玄烨见人收了茶碗,才低下头,看了眼自己的肚子。
肚子上刺了一箭,受的是箭伤。
好在这箭伤的位置并不要命,伤口上也没中毒,是鲜红色的血。
箭伤有处理过的痕迹,上了药也止住了血,现在唯一麻烦的就是撕扯人的神经。
但凭借着玄烨的直觉,他第一反应是,这箭是被人直接粗暴地取下来的,只不过这人使了技巧,他又命大,才算是没失血过多。
于嗓之放了碗回来,看着玄烨正盯着自己的肚子不动,略有些羞涩地抓紧了自己素白的衣服,神色紧张:“我把你背回来的时候,顺手就处理了伤口,如果弄得不好……”
她装模作样的话还没说完,已经被人打断。
沙哑的声音还没恢复过来,有着明显的沙砾感:“你处理得很好。”
因为过于迫切,玄烨的话刚落,就呛到了嗓子:“咳咳。”
咳嗽牵动了腹部的伤,又是一阵钻心的疼。
缓过来,察觉自己刚刚的态度过于奇怪,玄烨找补道:“你已经处理得很好了,比我平生所见的人都要好。”
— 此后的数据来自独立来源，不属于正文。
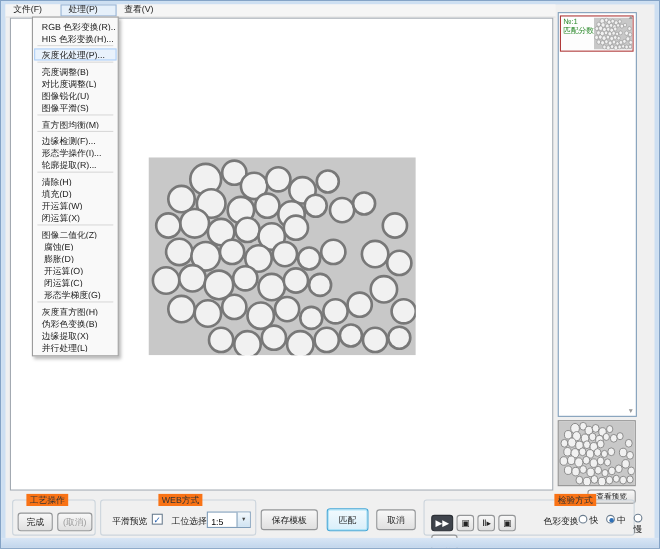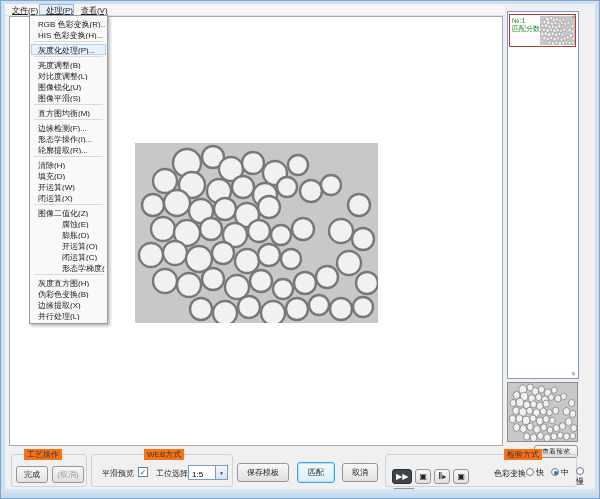"文件(F)" .menu-top { align-items: center -> flex-end; padding: 1px 0 0 6px -> 1px 16px 0 6px; text-decoration: underline -> none }
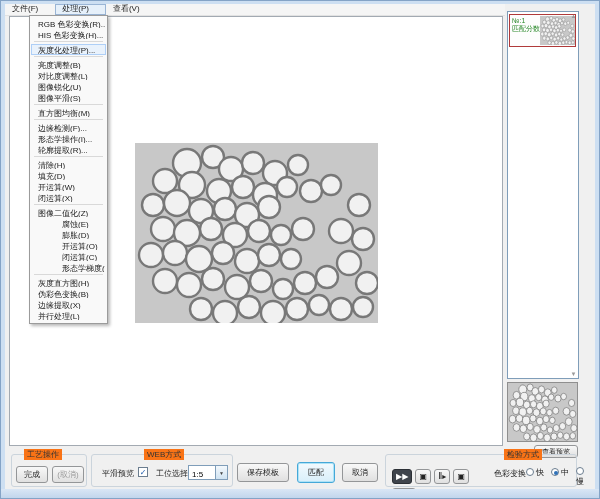"腐蚀(E)" .menu-item.indent { padding-left: 30px -> 8px }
其实根本没有什麽平生所见,玄烨刚醒过来就发现,自己的脑袋一片空洞,除了大片的血色,什麽也想不起来。
但是眼见眼前的女子露出了略喜悦的笑容,他又觉得自己这谎撒得很漂亮。
于桑之眼神亮晶晶的,显然把他的话当真了,她惊喜道:“真的?”
顶着人期待的目光,玄烨脸不红气不喘地点了头。
实际上还这伤是昨晚黑影拖人时顺手拔的箭,黑影没有成熟的思维,惯喜欢粗鲁和暴力。
再怎麽该小心的活到了它们的手上,都会弄得血气腥腥。
也就是这个位置比较安全,箭伤又不深,才算是没让人直接死在黑影盲目的粗鲁之下。
于桑之肉眼可见地被夸得欣喜。
玄烨不动声色看在眼里,只觉得这位人美心善的女子实在是好哄又单纯。
只是一句赞扬,她却能这样开心。
目光所及,是破败又腐朽的小屋,残破的桌子椅子,还有硬邦邦的床板,都在提醒他这个地方的偏僻和贫穷。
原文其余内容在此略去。